■ **YOUR TASK**: The records that follow should be returned exactly, pictures excluded.

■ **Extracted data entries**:
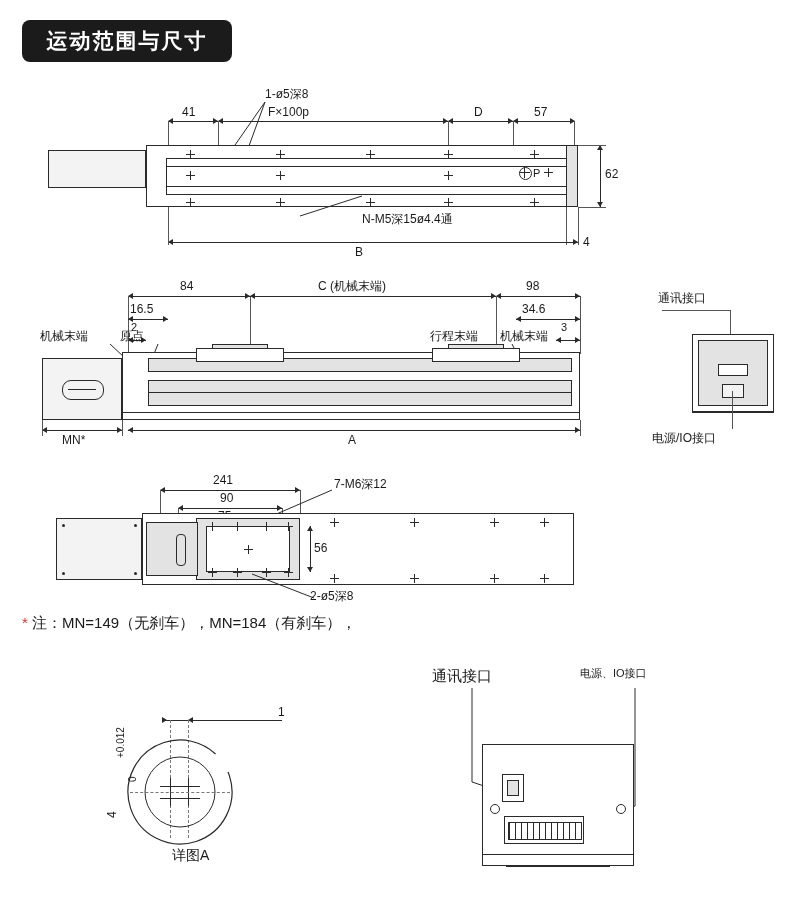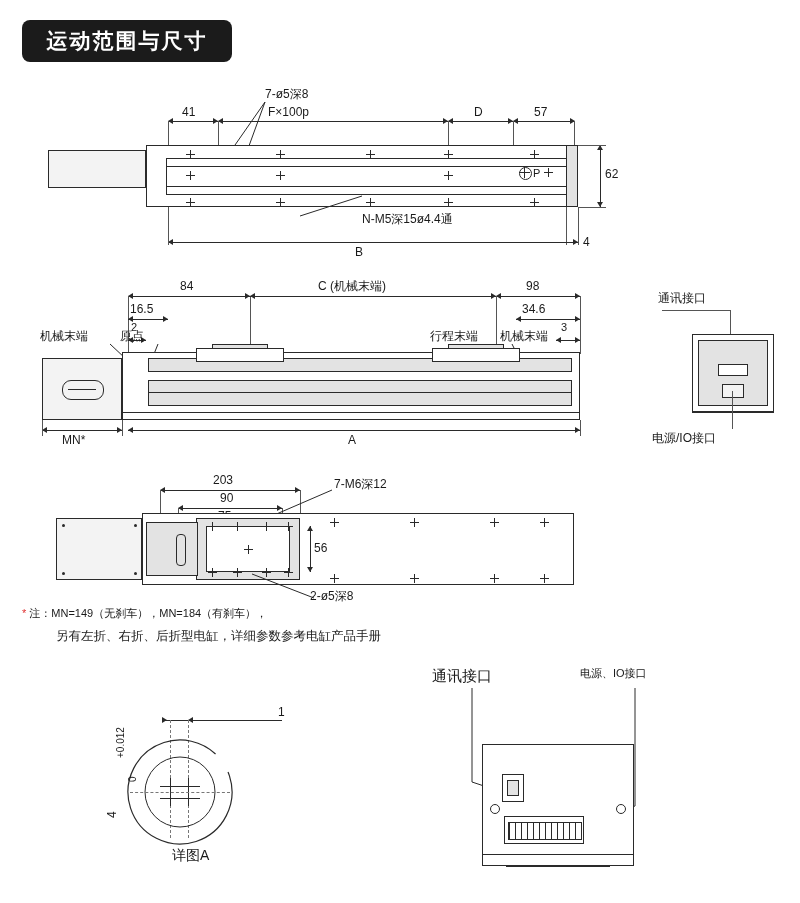--- a/index.html
+++ b/index.html
@@ -41,36 +41,36 @@
   .arw-u{border-width:0 3px 5px 3px;border-color:transparent transparent #2a2a2a transparent;}
   .arw-d{border-width:5px 3px 0 3px;border-color:#2a2a2a transparent transparent transparent;}
 
   .dot{position:absolute;width:3px;height:3px;background:#2a2a2a;border-radius:50%;}
   .cross{position:absolute;width:9px;height:9px;}
   .cross:before,.cross:after{content:"";position:absolute;background:#2a2a2a;}
   .cross:before{left:0;top:4px;width:9px;height:1px;}
   .cross:after{left:4px;top:0;width:1px;height:9px;}
   #note-block{left:22px;top:606px;width:560px;}
   #note-block .star{color:#e03030;}
-  #note-line1{font-size:11px;margin-bottom:7px;}
+  #note-line1{font-size:15px;margin-bottom:7px;margin-top:8px;}
   #note-line2{font-size:12.5px;margin-left:34px;}
 
   .cap{font-size:13px;}
   svg{overflow:visible;}
 </style>
 </head>
 <body>
 
 <div class="abs" id="title-badge">
   <span>运动范围与尺寸</span>
 </div>
 
 <div class="abs" style="left:0;top:88px;width:660px;height:175px;">
 
-  <div class="lbl" style="position:absolute;left:265px;top:0px;">7-ø5深8</div>
+  <div class="lbl" style="position:absolute;left:265px;top:0px;">1-ø5深8</div>
   <svg class="abs" style="left:180px;top:12px;" width="130" height="110">
     <line x1="85" y1="2" x2="32" y2="78" stroke="#2a2a2a" stroke-width="1"></line>
     <line x1="85" y1="2" x2="50" y2="98" stroke="#2a2a2a" stroke-width="1"></line>
   </svg>
 
   <div class="ln hln" style="left:168px;top:33px;width:50px;"></div>
   <div class="arw arw-l" style="left:168px;top:30px;"></div>
   <div class="arw arw-r" style="left:213px;top:30px;"></div>
   <div class="lbl" style="position:absolute;left:182px;top:18px;">41</div>
 
@@ -249,21 +249,21 @@
 
   <div class="ln vln thin" style="left:92px;top:103px;height:38px;"></div>
   <div class="lbl" style="position:absolute;left:12px;top:144px;">电源/IO接口</div>
 </div>
 
 <div class="abs" style="left:0;top:460px;width:660px;height:145px;">
 
   <div class="ln hln" style="left:160px;top:30px;width:140px;"></div>
   <div class="arw arw-l" style="left:160px;top:27px;"></div>
   <div class="arw arw-r" style="left:295px;top:27px;"></div>
-  <div class="lbl" style="position:absolute;left:213px;top:14px;">203</div>
+  <div class="lbl" style="position:absolute;left:213px;top:14px;">241</div>
   <div class="ln vln thin" style="left:160px;top:30px;height:30px;"></div>
   <div class="ln vln thin" style="left:300px;top:30px;height:30px;"></div>
 
   <div class="ln hln" style="left:178px;top:48px;width:104px;"></div>
   <div class="arw arw-l" style="left:178px;top:45px;"></div>
   <div class="arw arw-r" style="left:277px;top:45px;"></div>
   <div class="lbl" style="position:absolute;left:220px;top:32px;">90</div>
   <div class="ln vln thin" style="left:178px;top:48px;height:14px;"></div>
   <div class="ln vln thin" style="left:282px;top:48px;height:14px;"></div>
 
@@ -317,21 +317,20 @@
     <line x1="2" y1="2" x2="64" y2="26" stroke="#2a2a2a" stroke-width="1"></line>
   </svg>
   <div class="lbl" style="position:absolute;left:310px;top:130px;">2-ø5深8</div>
 </div>
 
 <div class="abs" id="note-block">
   <div id="note-line1">
     <span class="star">*</span>
     <span>注：MN=149（无刹车），MN=184（有刹车），</span>
   </div>
-  <div id="note-line2">另有左折、右折、后折型电缸，详细参数参考电缸产品手册</div>
 </div>
 
 <div class="abs" style="left:100px;top:690px;width:230px;height:190px;">
 
   <div class="ln hln" style="left:62px;top:30px;width:120px;"></div>
   <div class="arw arw-r" style="left:62px;top:27px;"></div>
   <div class="arw arw-l" style="left:88px;top:27px;"></div>
   <div class="lbl" style="position:absolute;left:178px;top:16px;">1</div>
 
   <div class="dash-v" style="left:70px;top:30px;height:118px;"></div>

■ **ANSWER SPACE**:
--- a/index.html
+++ b/index.html
@@ -41,36 +41,36 @@
   .arw-u{border-width:0 3px 5px 3px;border-color:transparent transparent #2a2a2a transparent;}
   .arw-d{border-width:5px 3px 0 3px;border-color:#2a2a2a transparent transparent transparent;}
 
   .dot{position:absolute;width:3px;height:3px;background:#2a2a2a;border-radius:50%;}
   .cross{position:absolute;width:9px;height:9px;}
   .cross:before,.cross:after{content:"";position:absolute;background:#2a2a2a;}
   .cross:before{left:0;top:4px;width:9px;height:1px;}
   .cross:after{left:4px;top:0;width:1px;height:9px;}
   #note-block{left:22px;top:606px;width:560px;}
   #note-block .star{color:#e03030;}
-  #note-line1{font-size:11px;margin-bottom:7px;}
+  #note-line1{font-size:15px;margin-bottom:7px;margin-top:8px;}
   #note-line2{font-size:12.5px;margin-left:34px;}
 
   .cap{font-size:13px;}
   svg{overflow:visible;}
 </style>
 </head>
 <body>
 
 <div class="abs" id="title-badge">
   <span>运动范围与尺寸</span>
 </div>
 
 <div class="abs" style="left:0;top:88px;width:660px;height:175px;">
 
-  <div class="lbl" style="position:absolute;left:265px;top:0px;">7-ø5深8</div>
+  <div class="lbl" style="position:absolute;left:265px;top:0px;">1-ø5深8</div>
   <svg class="abs" style="left:180px;top:12px;" width="130" height="110">
     <line x1="85" y1="2" x2="32" y2="78" stroke="#2a2a2a" stroke-width="1"></line>
     <line x1="85" y1="2" x2="50" y2="98" stroke="#2a2a2a" stroke-width="1"></line>
   </svg>
 
   <div class="ln hln" style="left:168px;top:33px;width:50px;"></div>
   <div class="arw arw-l" style="left:168px;top:30px;"></div>
   <div class="arw arw-r" style="left:213px;top:30px;"></div>
   <div class="lbl" style="position:absolute;left:182px;top:18px;">41</div>
 
@@ -249,21 +249,21 @@
 
   <div class="ln vln thin" style="left:92px;top:103px;height:38px;"></div>
   <div class="lbl" style="position:absolute;left:12px;top:144px;">电源/IO接口</div>
 </div>
 
 <div class="abs" style="left:0;top:460px;width:660px;height:145px;">
 
   <div class="ln hln" style="left:160px;top:30px;width:140px;"></div>
   <div class="arw arw-l" style="left:160px;top:27px;"></div>
   <div class="arw arw-r" style="left:295px;top:27px;"></div>
-  <div class="lbl" style="position:absolute;left:213px;top:14px;">203</div>
+  <div class="lbl" style="position:absolute;left:213px;top:14px;">241</div>
   <div class="ln vln thin" style="left:160px;top:30px;height:30px;"></div>
   <div class="ln vln thin" style="left:300px;top:30px;height:30px;"></div>
 
   <div class="ln hln" style="left:178px;top:48px;width:104px;"></div>
   <div class="arw arw-l" style="left:178px;top:45px;"></div>
   <div class="arw arw-r" style="left:277px;top:45px;"></div>
   <div class="lbl" style="position:absolute;left:220px;top:32px;">90</div>
   <div class="ln vln thin" style="left:178px;top:48px;height:14px;"></div>
   <div class="ln vln thin" style="left:282px;top:48px;height:14px;"></div>
 
@@ -317,21 +317,20 @@
     <line x1="2" y1="2" x2="64" y2="26" stroke="#2a2a2a" stroke-width="1"></line>
   </svg>
   <div class="lbl" style="position:absolute;left:310px;top:130px;">2-ø5深8</div>
 </div>
 
 <div class="abs" id="note-block">
   <div id="note-line1">
     <span class="star">*</span>
     <span>注：MN=149（无刹车），MN=184（有刹车），</span>
   </div>
-  <div id="note-line2">另有左折、右折、后折型电缸，详细参数参考电缸产品手册</div>
 </div>
 
 <div class="abs" style="left:100px;top:690px;width:230px;height:190px;">
 
   <div class="ln hln" style="left:62px;top:30px;width:120px;"></div>
   <div class="arw arw-r" style="left:62px;top:27px;"></div>
   <div class="arw arw-l" style="left:88px;top:27px;"></div>
   <div class="lbl" style="position:absolute;left:178px;top:16px;">1</div>
 
   <div class="dash-v" style="left:70px;top:30px;height:118px;"></div>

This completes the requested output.